Wie bereits erwähnt, spielt der Film zum größten Teil im Gerichtssaal. Einen Erzähler, der uns durch den roten Faden leitet, gibt es hierbei nicht. Vielmehr geben die Akteure die beim Exorzismus dabei waren, ihre Eindrücke wieder, die dann in kurzen filmischen Szenen in die Story eingebunden worden.

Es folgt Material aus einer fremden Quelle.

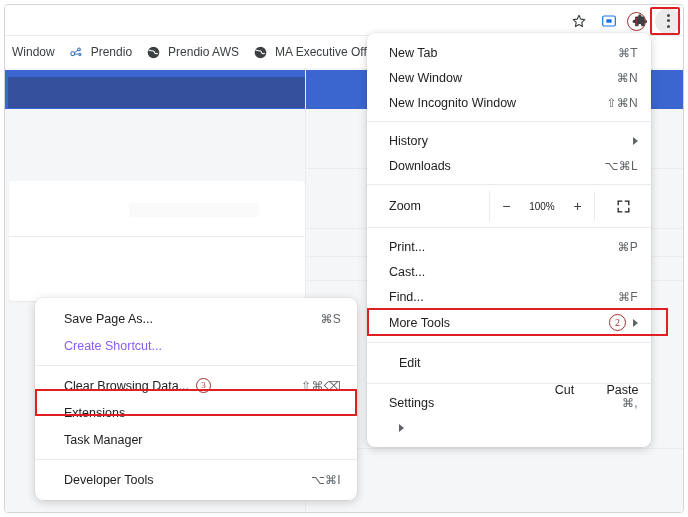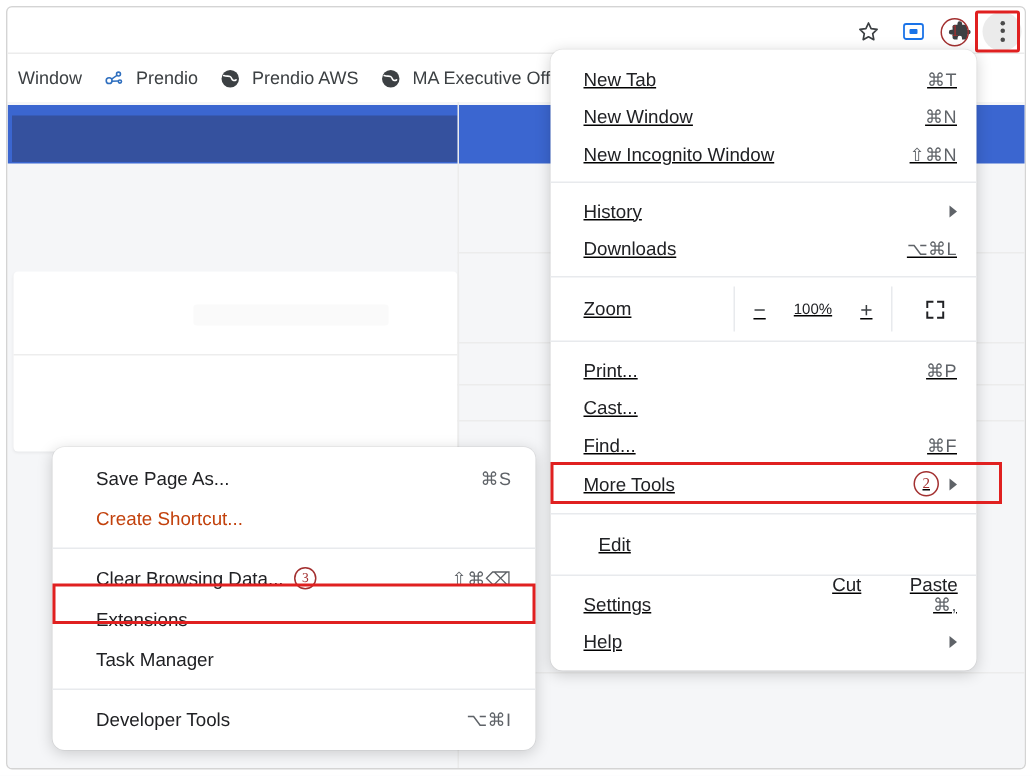--- a/index.html
+++ b/index.html
@@ -248,21 +248,21 @@
   }
   .mi .accel {
     flex: none;
     font-size: 12px;
     color: #5f6368;
     letter-spacing: 0.3px;
     margin-left: 18px;
   }
   .mi.disabled .label,
   .mi.disabled {
-    color: #c2410c;
+    color: #8b5cf6;
   }
   .mi .arrow {
     flex: none;
     margin-left: 10px;
     width: 0;
     height: 0;
     border-left: 5px solid #5f6368;
     border-top: 4px solid transparent;
     border-bottom: 4px solid transparent;
   }
@@ -278,21 +278,20 @@
     border: 2px solid #e02020;
     box-sizing: border-box;
     pointer-events: none;
   }
 
   
   #main-menu {
     left: 362px;
     top: 28px;
     width: 284px;
-    text-decoration: underline;
   }
   
   .zoom-row {
     display: flex;
     align-items: stretch;
     height: 30px;
     font-size: 12.5px;
     color: #202124;
   }
   .zoom-label {
@@ -574,23 +573,20 @@
       <div class="sep"></div>
 
       <div class="mi">
         <span class="label">
             <span>Settings</span>
           </span>
         <span class="accel">⌘,</span>
       </div>
 
       <div class="mi">
-        <span class="label">
-            <span>Help</span>
-          </span>
         <span class="arrow"></span>
       </div>
     </div>
 
     <div class="row-hl" style="left:362px; top:303px; width:301px; height:28px;"></div>
 
     <div class="menu" id="more-tools-menu">
 
       <div class="mi">
         <span class="label">

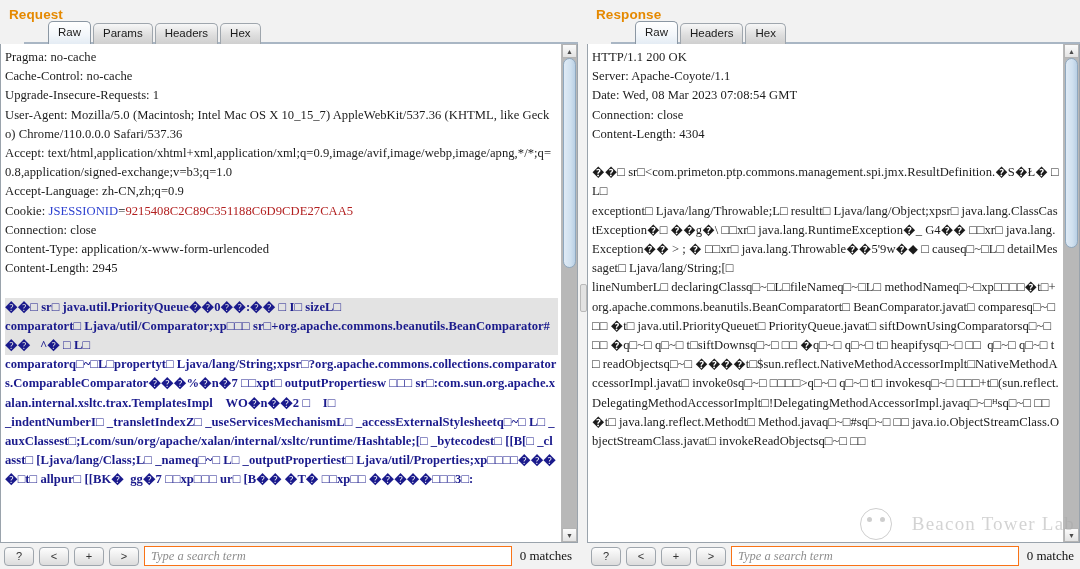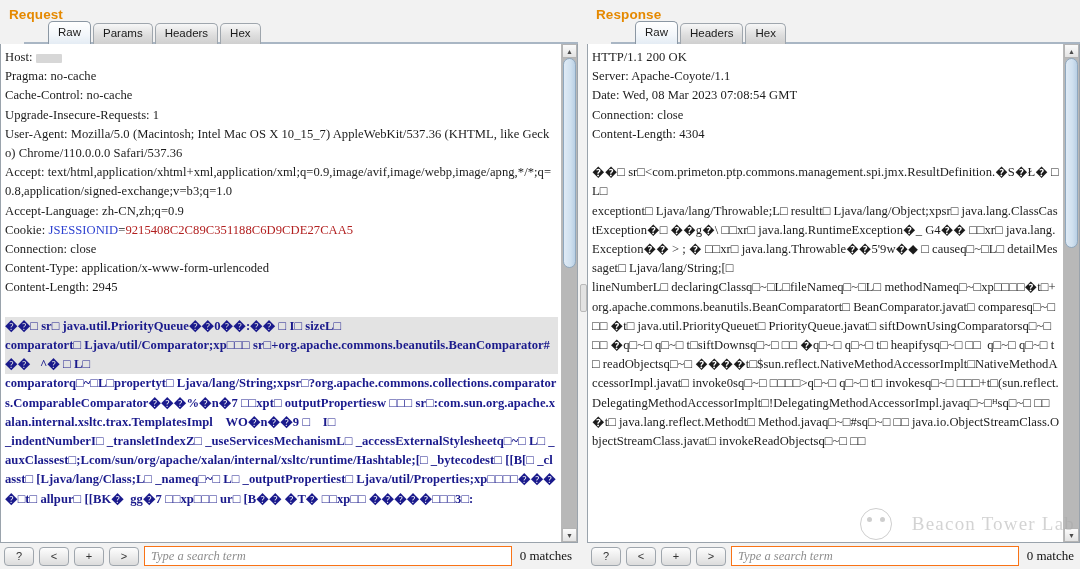--- a/index.html
+++ b/index.html
@@ -283,35 +283,34 @@
     <div class="tabrow">
       <div class="tab selected">Raw</div>
       <div class="tab">Params</div>
       <div class="tab">Headers</div>
       <div class="tab">Hex</div>
     </div>
 
     <div class="editor-wrap">
       <div class="editor">
 
-        <div class="line"><span>Host: </span><span class="redact r2"></span></div>
         <div class="line">Pragma: no-cache</div>
         <div class="line">Cache-Control: no-cache</div>
         <div class="line">Upgrade-Insecure-Requests: 1</div>
         <div class="line">User-Agent: Mozilla/5.0 (Macintosh; Intel Mac OS X 10_15_7) AppleWebKit/537.36 (KHTML, like Gecko) Chrome/110.0.0.0 Safari/537.36</div>
         <div class="line">Accept: text/html,application/xhtml+xml,application/xml;q=0.9,image/avif,image/webp,image/apng,*/*;q=0.8,application/signed-exchange;v=b3;q=1.0</div>
         <div class="line">Accept-Language: zh-CN,zh;q=0.9</div>
         <div class="line"><span>Cookie: </span><span class="tok-name">JSESSIONID</span><span>=</span><span class="tok-value">9215408C2C89C351188C6D9CDE27CAA5</span></div>
         <div class="line">Connection: close</div>
         <div class="line">Content-Type: application/x-www-form-urlencoded</div>
         <div class="line">Content-Length: 2945</div>
         <div class="line blank"></div>
         <div class="line body sel">��□ sr□ java.util.PriorityQueue��0��:�� □ I□ sizeL□</div>
         <div class="line body sel">comparatort□ Ljava/util/Comparator;xp□□□ sr□+org.apache.commons.beanutils.BeanComparator#��   ^� □ L□</div>
-        <div class="line body">comparatorq□~□L□propertyt□ Ljava/lang/String;xpsr□?org.apache.commons.collections.comparators.ComparableComparator���%�n�7 □□xpt□ outputPropertiesw □□□ sr□:com.sun.org.apache.xalan.internal.xsltc.trax.TemplatesImpl    WO�n��9 □    I□</div>
+        <div class="line body">comparatorq□~□L□propertyt□ Ljava/lang/String;xpsr□?org.apache.commons.collections.comparators.ComparableComparator���%�n�7 □□xpt□ outputPropertiesw □□□ sr□:com.sun.org.apache.xalan.internal.xsltc.trax.TemplatesImpl    WO�n��2 □    I□</div>
         <div class="line body">_indentNumberI□ _transletIndexZ□ _useServicesMechanismL□ _accessExternalStylesheetq□~□ L□ _auxClassest□;Lcom/sun/org/apache/xalan/internal/xsltc/runtime/Hashtable;[□ _bytecodest□ [[B[□ _classt□ [Ljava/lang/Class;L□ _nameq□~□ L□ _outputPropertiest□ Ljava/util/Properties;xp□□□□����□t□ allpur□ [[BK�  gg�7 □□xp□□□ ur□ [B�� �T� □□xp□□ �����□□□3□:</div>
 
       </div>
 
       <div class="vscroll">
         <div class="arrow up">▲</div>
         <div class="track">
           <div class="thumb" style="top:0px;height:210px;"></div>
         </div>
         <div class="arrow down">▼</div>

Die an sich recht spannenden Gerichtssequenzen werden immer wieder mit Rückblenden über die wahre Geschichte von Emily Rose aufgelockert. Diese sind, wenn man „Emily Rose“ mit „Der Exorzist“ vergleichen will, um einiges Intensiver, da glaubhafter. Den Film nur auf die Horrorsequenzen zu reduzieren, wäre ein schwerer Trugschluss. Denn auch ohne Schockeffekte bietet er eine gute Basis für ein Drama. Emily’s Geschichte soll die Kinobesucher zum Nachdenken anregen, was auch gelingt. Hätte man als Vater oder Pfarrer ähnlich verfahren? Oder hätte man Emily einem Medikament ausgeliefert, dass ihr nicht helfen kann? Viele Kinobesucher werden sicherlich etwas enttäuscht sein, da der Trailer zum Film ein anderes Kinoerlebnis verspricht.
Jennifer Carpenter geht in ihrer Rolle als „Emily Rose“ förmlich auf. Man nimmt ihr ihren Leidensweg einfach ab, ohne dass es dabei ins Lächerliche gezogen wirkt. Laura Linney, die die Rolle der Anwältin Erin Brunner übernahm, spielt ebenfalls hervorragend. Anfangs wirkt ihre Figur etwas unterkühlt, was sich im Verlauf jedoch sehr zum Positiven wendet. Überhaupt befindet sich im Film ein perfekt gewähltes Ensemble aus guten Schauspielern. Meines Erachtens gibt es keinen Darsteller im Film, der die Bezeichnung „sehr gut“ nicht verdient hätte. Die Charaktere agieren hierbei vor bewusst unterkühlten Kulissen, wie einem verwahrlosten Farmerhaus oder einem nebelschwangeren Feld.
Dass es sich um keinen „richtigen“ Horrorfilm handelt, sieht man bereits an den Freigaben. So bekam der Trailer, welcher alle gruseligen Sequenzen in 2 Minuten zeigte und dabei mit gut getimtem Sound überzeugen konnte, eine FSK 16 Freigabe. Der Film hingegen durfte sich mit einer FSK 12 Freigabe schmücken. Warum? Ganz einfach, weil Schockeffekte Mangelware sind. Hauptsächlich bei den „Exorzismus“-Szenen wird verstärkt auf Spannung gesetzt, die mich persönlich mehr in den Bann zogen, als Linda Blair in „Der Exorzist“.
Insgesamt kann ich nur ein Lob für die wirklich gute Umsetzung des Themas aussprechen. Oft versucht und nie funktioniert: „Der Exorzismus von Emily Rose“ findet die perfekte Balance zwischen Drama und Mysteryfilm, der den Zuschauer in den Bann zieht und auch nach dem Kinobesuch zum Nachdenken anregt. Erstklassige Darsteller und tolle Settings runden den Leidensweg von Emily gekonnt ab.